- _WHAT YOU NEED TO DO_: Quote the data below in full, minus the images.

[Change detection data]
*****

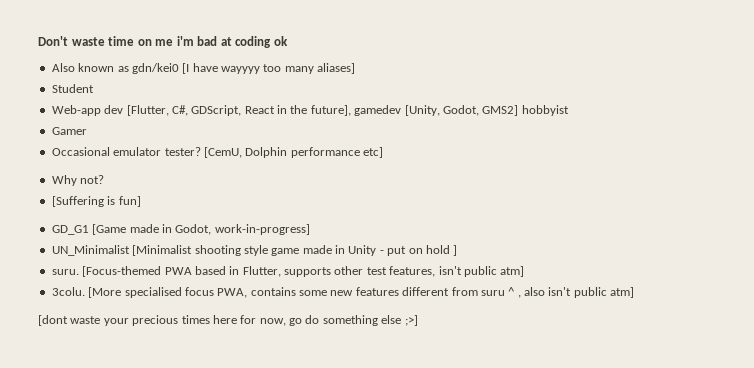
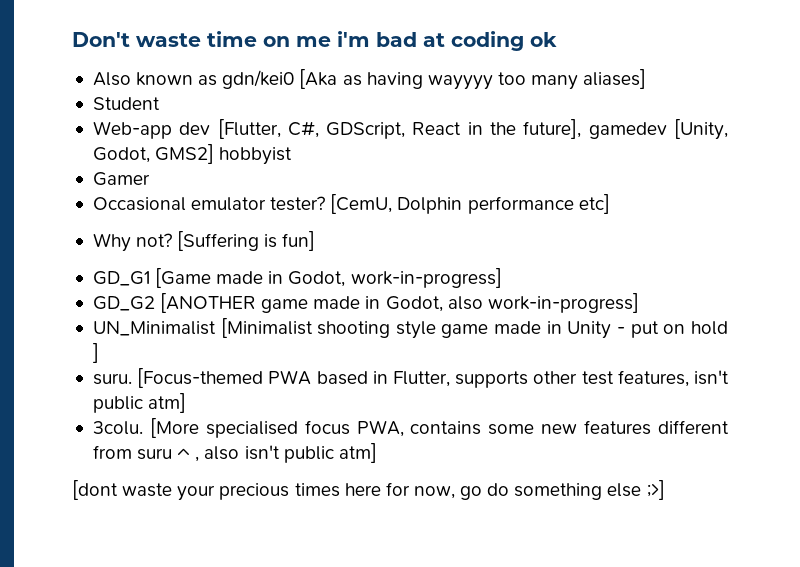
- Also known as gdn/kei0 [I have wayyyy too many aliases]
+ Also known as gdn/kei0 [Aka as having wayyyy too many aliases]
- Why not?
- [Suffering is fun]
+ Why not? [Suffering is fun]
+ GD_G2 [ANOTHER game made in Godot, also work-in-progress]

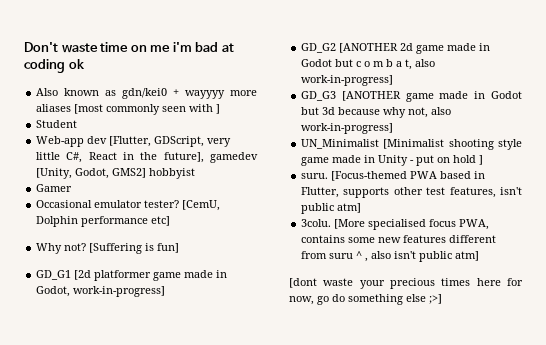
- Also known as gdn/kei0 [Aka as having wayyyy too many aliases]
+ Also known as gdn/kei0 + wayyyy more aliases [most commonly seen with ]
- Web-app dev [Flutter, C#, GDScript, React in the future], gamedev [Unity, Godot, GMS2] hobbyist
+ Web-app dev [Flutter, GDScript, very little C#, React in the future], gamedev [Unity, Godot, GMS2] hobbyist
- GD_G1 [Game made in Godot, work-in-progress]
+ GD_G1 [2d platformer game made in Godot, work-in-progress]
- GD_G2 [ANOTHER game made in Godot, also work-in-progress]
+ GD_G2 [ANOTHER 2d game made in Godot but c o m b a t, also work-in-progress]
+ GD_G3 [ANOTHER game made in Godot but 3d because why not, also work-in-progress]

*****

- _RESULT OF THIS EXERCISE_:
- Also known as gdn/kei0 [I have wayyyy too many aliases]
+ Also known as gdn/kei0 [Aka as having wayyyy too many aliases]
- Why not?
- [Suffering is fun]
+ Why not? [Suffering is fun]
+ GD_G2 [ANOTHER game made in Godot, also work-in-progress]

- Also known as gdn/kei0 [Aka as having wayyyy too many aliases]
+ Also known as gdn/kei0 + wayyyy more aliases [most commonly seen with ]
- Web-app dev [Flutter, C#, GDScript, React in the future], gamedev [Unity, Godot, GMS2] hobbyist
+ Web-app dev [Flutter, GDScript, very little C#, React in the future], gamedev [Unity, Godot, GMS2] hobbyist
- GD_G1 [Game made in Godot, work-in-progress]
+ GD_G1 [2d platformer game made in Godot, work-in-progress]
- GD_G2 [ANOTHER game made in Godot, also work-in-progress]
+ GD_G2 [ANOTHER 2d game made in Godot but c o m b a t, also work-in-progress]
+ GD_G3 [ANOTHER game made in Godot but 3d because why not, also work-in-progress]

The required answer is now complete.